• **Task requirements**:
Pull each line holding the word "soleil" from the data.

• **Recorded information**:

+ + +

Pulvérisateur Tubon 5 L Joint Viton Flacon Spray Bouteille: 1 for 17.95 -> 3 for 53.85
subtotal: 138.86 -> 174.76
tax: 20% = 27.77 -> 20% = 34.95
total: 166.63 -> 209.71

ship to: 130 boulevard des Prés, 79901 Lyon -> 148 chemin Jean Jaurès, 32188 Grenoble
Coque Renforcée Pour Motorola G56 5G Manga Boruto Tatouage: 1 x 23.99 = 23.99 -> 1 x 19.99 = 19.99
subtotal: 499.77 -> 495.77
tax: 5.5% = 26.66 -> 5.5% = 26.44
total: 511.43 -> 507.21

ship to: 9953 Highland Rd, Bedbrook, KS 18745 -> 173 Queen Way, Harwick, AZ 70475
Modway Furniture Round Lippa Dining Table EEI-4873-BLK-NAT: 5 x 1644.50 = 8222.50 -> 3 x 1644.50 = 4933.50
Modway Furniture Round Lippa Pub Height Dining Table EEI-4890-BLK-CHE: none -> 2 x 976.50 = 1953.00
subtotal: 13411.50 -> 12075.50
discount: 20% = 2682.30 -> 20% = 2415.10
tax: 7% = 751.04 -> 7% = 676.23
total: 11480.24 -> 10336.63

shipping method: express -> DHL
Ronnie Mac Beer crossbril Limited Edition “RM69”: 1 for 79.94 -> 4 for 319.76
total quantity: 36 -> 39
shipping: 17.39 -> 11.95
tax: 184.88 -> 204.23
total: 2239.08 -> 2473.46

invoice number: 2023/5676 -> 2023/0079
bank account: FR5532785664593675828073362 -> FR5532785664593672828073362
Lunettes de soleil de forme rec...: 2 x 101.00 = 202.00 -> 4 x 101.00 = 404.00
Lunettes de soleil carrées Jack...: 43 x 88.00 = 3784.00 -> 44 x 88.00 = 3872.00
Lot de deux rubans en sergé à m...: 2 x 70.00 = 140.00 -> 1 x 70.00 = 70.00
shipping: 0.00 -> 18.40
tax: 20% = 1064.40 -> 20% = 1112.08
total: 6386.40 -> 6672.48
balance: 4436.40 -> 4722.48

+ + +

• **Solution to this exercise**:
Lunettes de soleil de forme rec...: 2 x 101.00 = 202.00 -> 4 x 101.00 = 404.00
Lunettes de soleil carrées Jack...: 43 x 88.00 = 3784.00 -> 44 x 88.00 = 3872.00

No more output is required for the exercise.